Resolution 2 – Declaration of final dividend
A final dividend can only be paid if it is recommended by the 
Directors and approved by the shareholders at a general meeting. 
The Directors propose that a final dividend of 6.5p per ordinary 
share be paid on 8 February 2019 to ordinary shareholders who 
are on the Register of Members at 6.00p.m. on 14 December 2018.

Pursuant to the Dividend Investment Plan (DRIP), shareholders will 
again be offered the opportunity to elect to use their cash dividend 
to buy additional shares in Numis instead of any cash dividend to 
which they would otherwise have been entitled. The DRIP allows 
shareholders to increase their shareholding in the Company in a 
simple and cost-effective way. Once a shareholder has elected to 
participate in the DRIP, any cash dividend will be reinvested in 
ordinary shares in the Company bought on the London Stock 
Exchange through a specially arranged share dealing service. 
As the DRIP does not require the creation of any new ordinary 
shares in the Company and therefore does not lead to dilution 
of the value of the existing ordinary shares in the Company, the 
Directors believe that the DRIP is beneficial to the shareholders 
as a whole.

If you have already joined, or choose to join the DRIP, the Final 
Dividend will be used to buy ordinary shares in the Company. 
A dealing commission of 0.75% of the value of the ordinary 
shares purchased will be charged (subject to a minimum of 
£2.50)  and deducted from the amount of the Final Dividend.

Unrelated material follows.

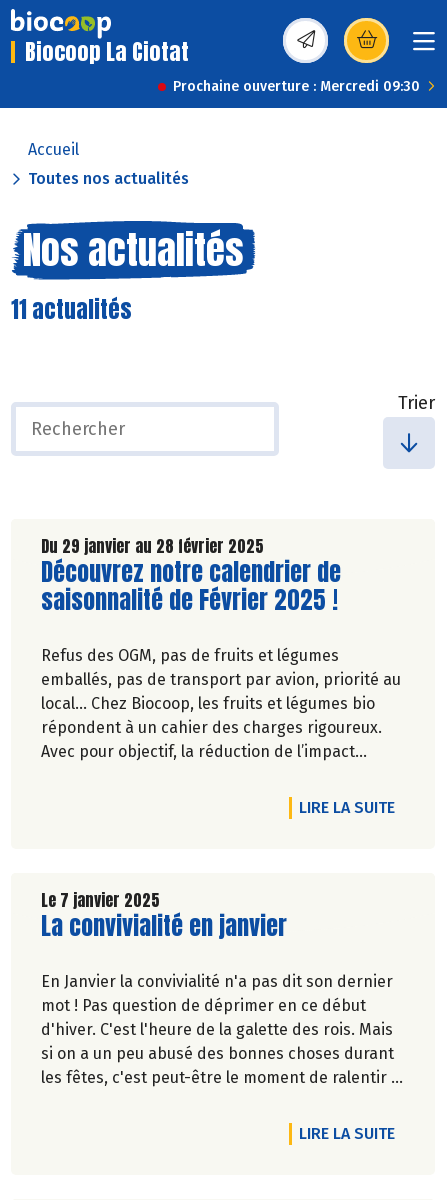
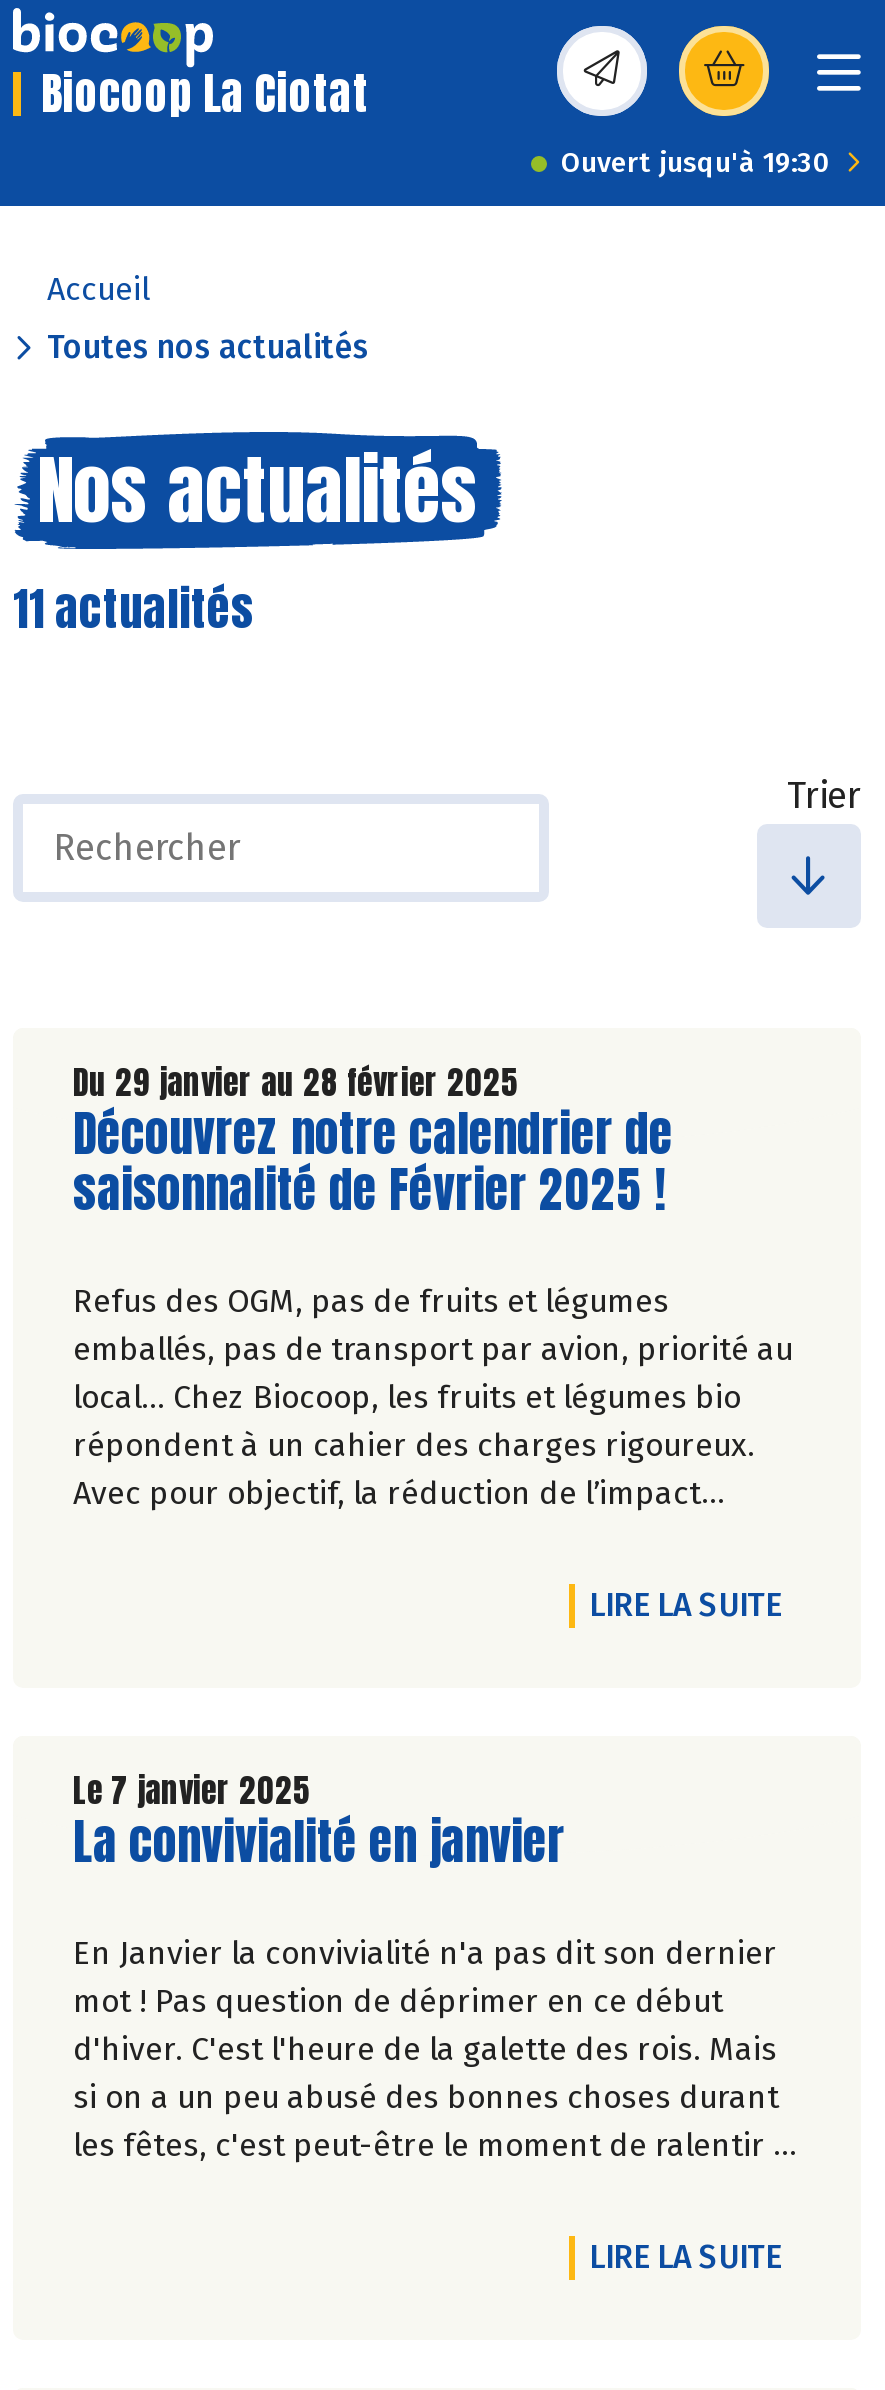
- Prochaine ouverture : Mercredi 09:30
+ Ouvert jusqu'à 19:30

If you have not already joined the DRIP and wish to do so, you 
should either apply online at www.investorcentre.co.uk or, 
alternatively, contact the Company’s registrar on 0370 707 1203
to request the terms and conditions of the DRIP and a printed 
mandate form, which must be returned to them at Computershare 
Investor Services PLC, The Pavilions, Bridgwater Road, Bristol 
BS99 6ZZ, so as to arrive no later than 6.00p.m. on 16 January 
2019. If you have already joined the DRIP and wish to continue 
receiving dividends in shares, or if you have not already joined the 
DRIP and wish to continue receiving dividends in cash, you need 
take no further action.

Strategic Report

Governance

Financial Statements

Other Information

Resolutions 3 to 5 – Election of Directors
The Articles of Association of the Company require the nearest 
number to one third of the Directors to retire at each Annual 
General Meeting. In addition, any Director who has been appointed 
since the last Annual General Meeting must also retire and may 
offer him or herself for re-election and such Directors are not 
counted in calculating the number of Directors to retire by rotation.

Mr. Luke Savage (Non-Executive Director) was appointed to 
the Board since the last Annual General Meeting and as required 
under the Articles of Association, offers himself for re-election.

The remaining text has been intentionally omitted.